** What the task asks **
Using the data below, return all lines in which "order" appears.

** Supplied information **
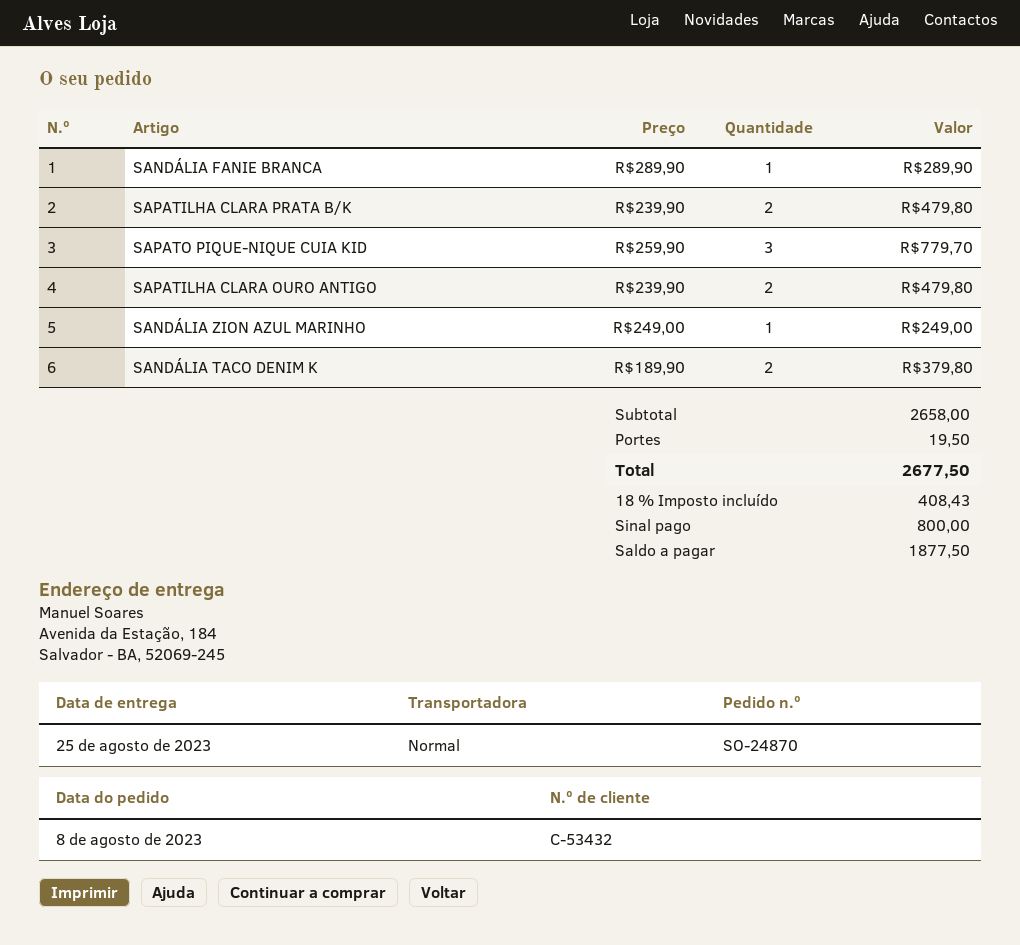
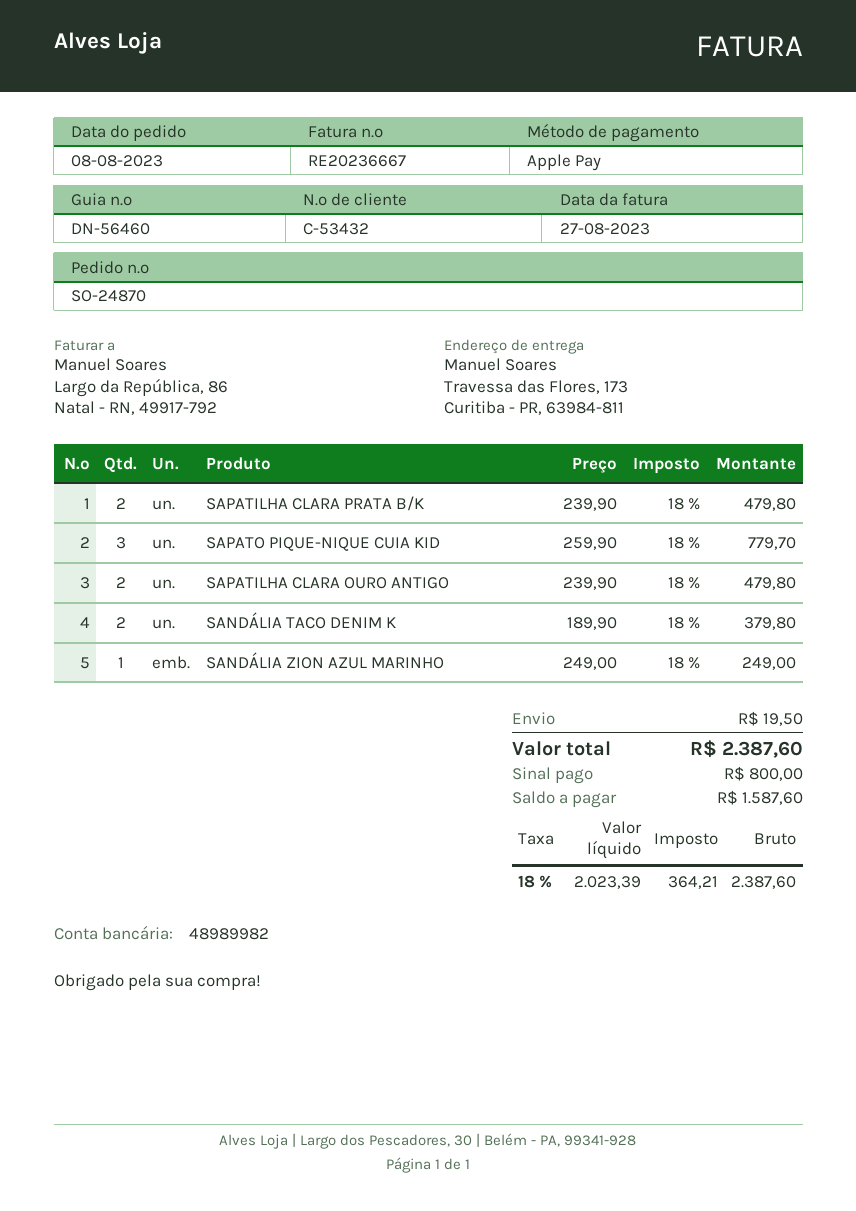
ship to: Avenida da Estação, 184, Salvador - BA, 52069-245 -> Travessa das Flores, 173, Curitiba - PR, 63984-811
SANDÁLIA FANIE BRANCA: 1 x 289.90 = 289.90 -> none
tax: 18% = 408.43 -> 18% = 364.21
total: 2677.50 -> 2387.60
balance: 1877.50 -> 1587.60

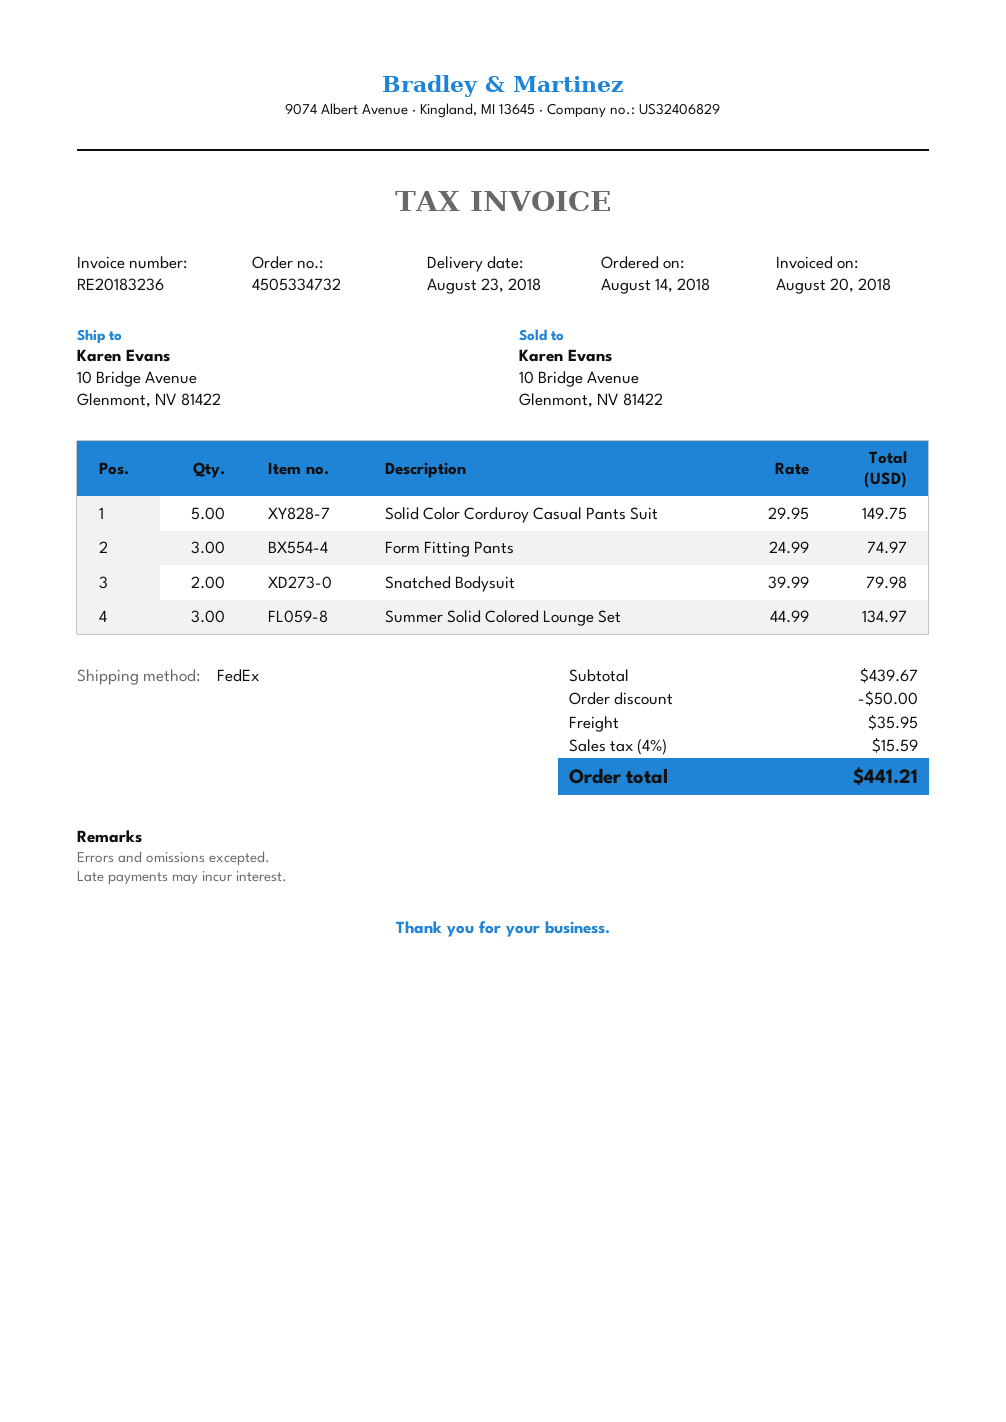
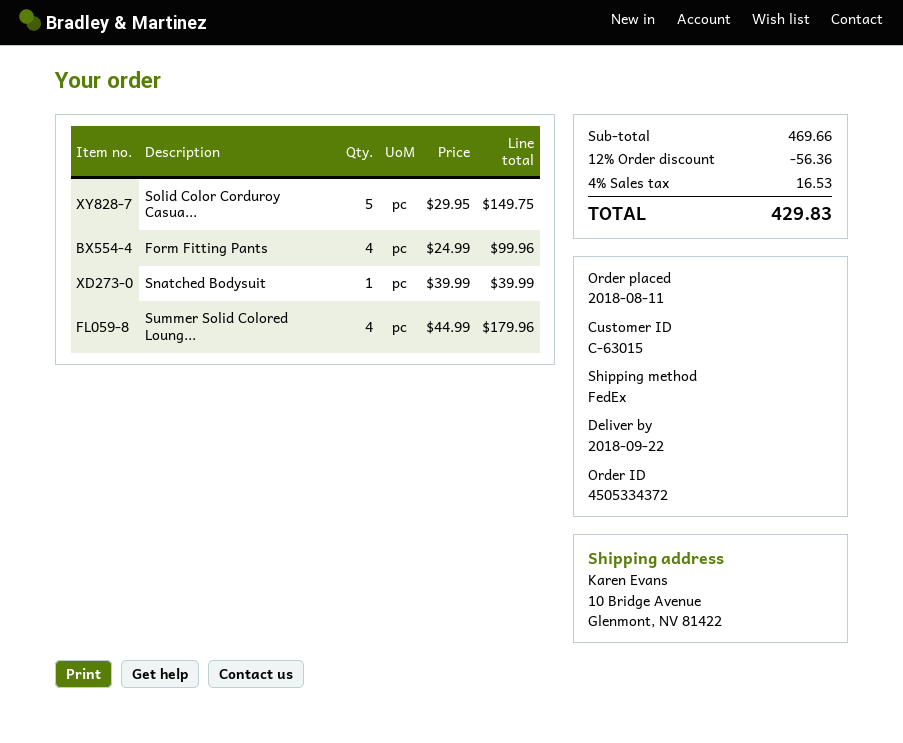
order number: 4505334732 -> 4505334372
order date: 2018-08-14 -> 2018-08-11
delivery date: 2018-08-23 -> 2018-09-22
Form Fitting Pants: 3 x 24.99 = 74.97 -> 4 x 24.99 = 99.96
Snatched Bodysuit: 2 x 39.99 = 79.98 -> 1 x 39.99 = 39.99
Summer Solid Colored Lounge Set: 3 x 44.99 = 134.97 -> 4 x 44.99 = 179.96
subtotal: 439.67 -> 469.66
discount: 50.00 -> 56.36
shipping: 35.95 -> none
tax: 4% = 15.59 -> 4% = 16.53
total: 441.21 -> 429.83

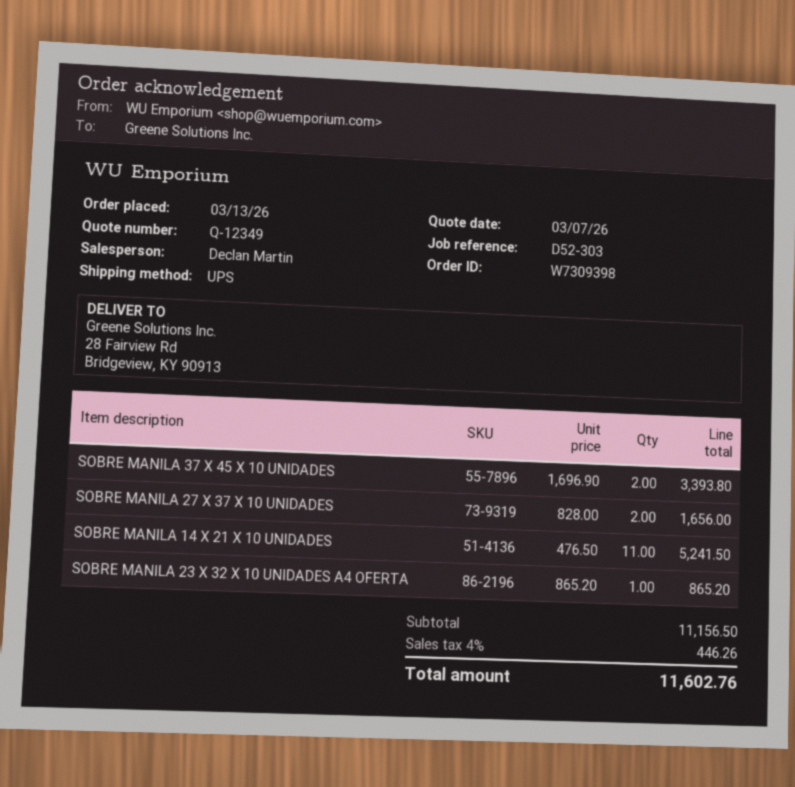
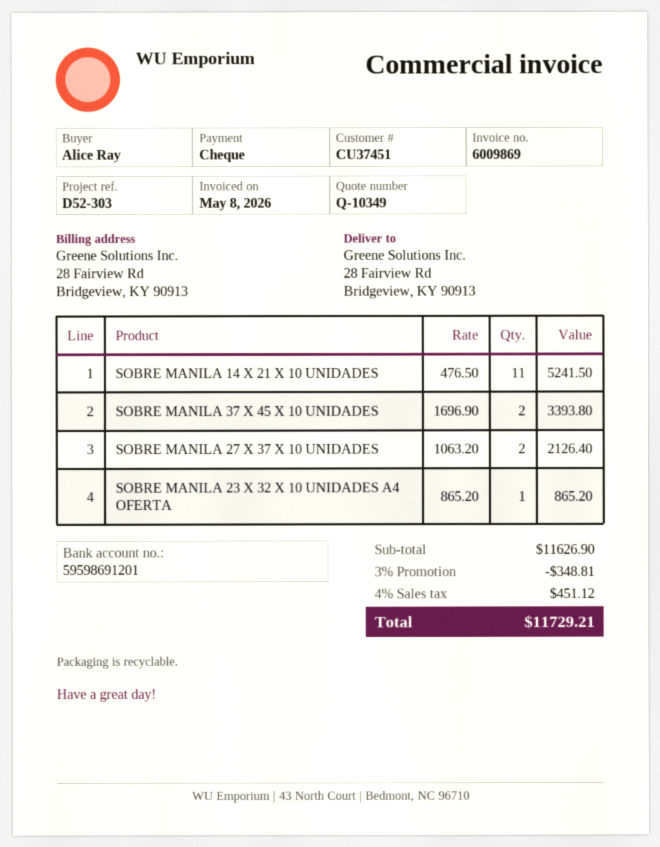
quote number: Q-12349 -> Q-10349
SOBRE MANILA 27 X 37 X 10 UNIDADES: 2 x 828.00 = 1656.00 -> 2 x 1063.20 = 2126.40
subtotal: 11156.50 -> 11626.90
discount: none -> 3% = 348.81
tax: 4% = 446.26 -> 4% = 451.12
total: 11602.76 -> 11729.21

** Result **
order number: 4505334732 -> 4505334372
order date: 2018-08-14 -> 2018-08-11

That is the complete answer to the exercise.